§ **TASK GOAL**: Copy out again, unchanged, the listing below from the line that has "avg_five, 2016/11/30: 23.74 -> 23.73" through the line that has "avg_twenty, 2016/12/02: none -> 23.745".

§ **EXERCISE MATERIALS**:
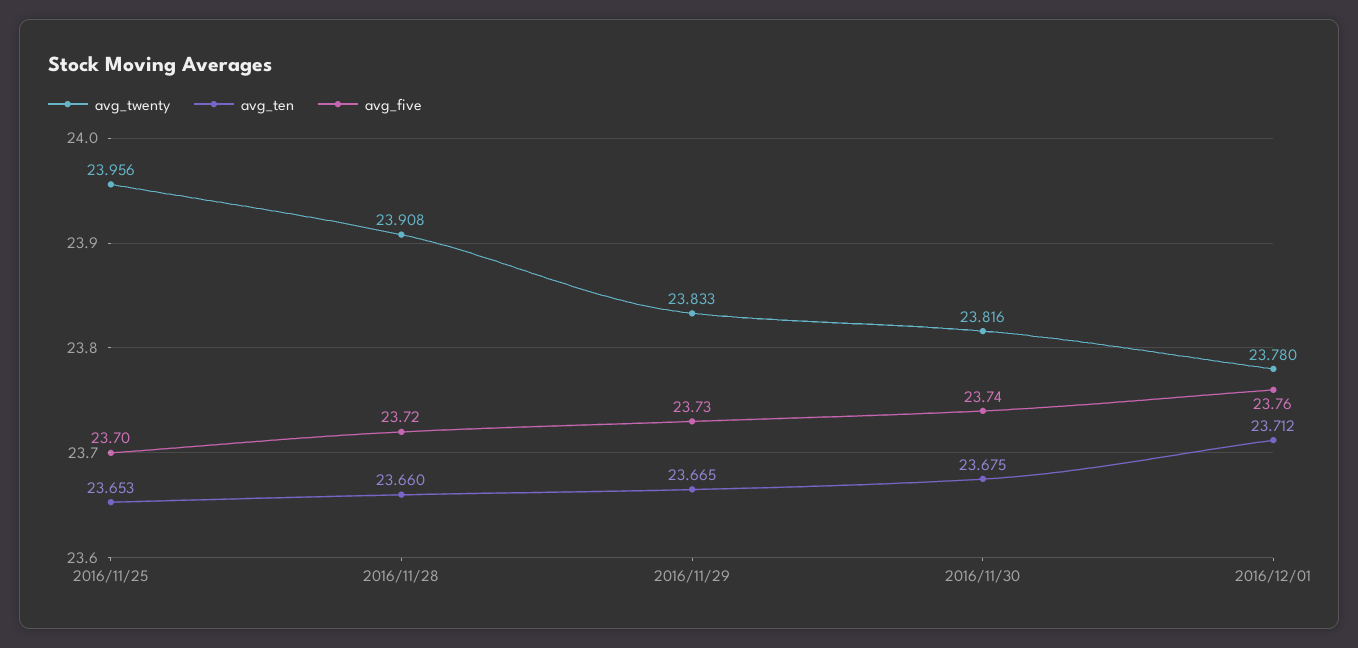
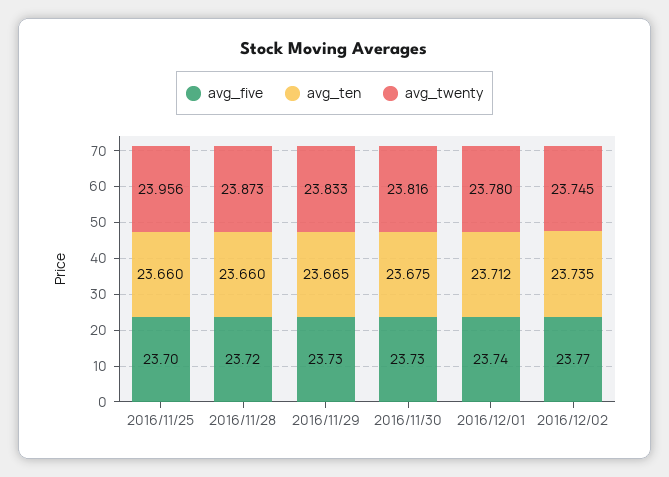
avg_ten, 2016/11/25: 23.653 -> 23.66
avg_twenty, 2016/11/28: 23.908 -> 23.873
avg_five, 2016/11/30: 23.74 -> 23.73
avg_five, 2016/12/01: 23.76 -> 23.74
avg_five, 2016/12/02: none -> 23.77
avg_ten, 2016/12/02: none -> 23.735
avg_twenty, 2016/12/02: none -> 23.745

---

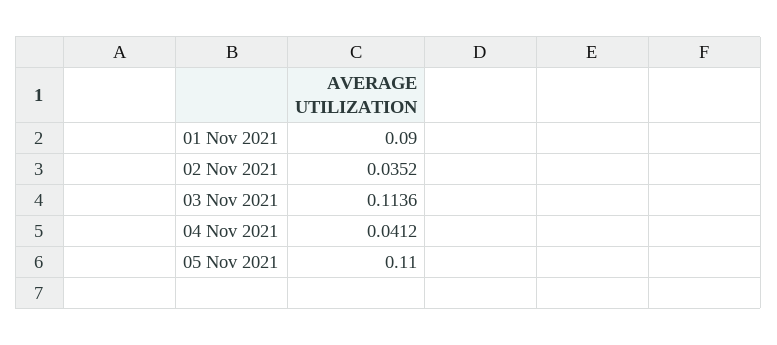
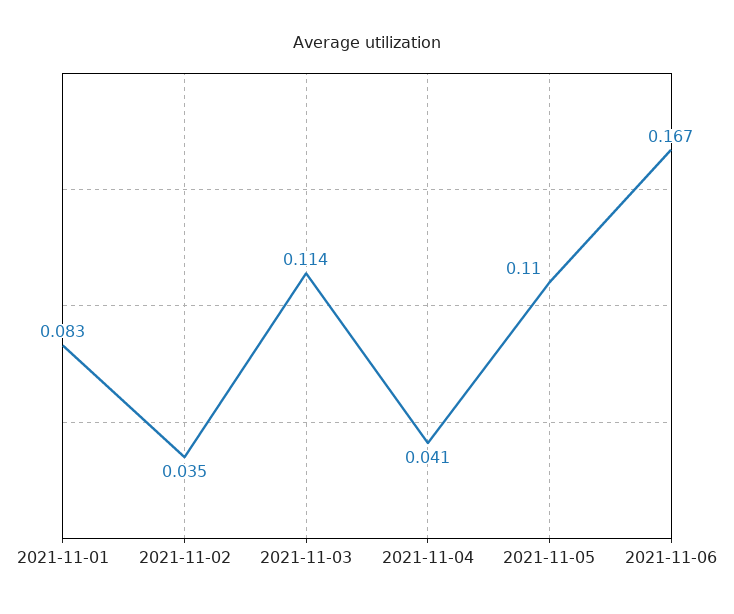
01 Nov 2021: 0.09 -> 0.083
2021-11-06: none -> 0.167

* * *

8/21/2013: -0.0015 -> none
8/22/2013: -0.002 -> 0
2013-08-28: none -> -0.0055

§ **YOUR SOLUTION**:
avg_five, 2016/11/30: 23.74 -> 23.73
avg_five, 2016/12/01: 23.76 -> 23.74
avg_five, 2016/12/02: none -> 23.77
avg_ten, 2016/12/02: none -> 23.735
avg_twenty, 2016/12/02: none -> 23.745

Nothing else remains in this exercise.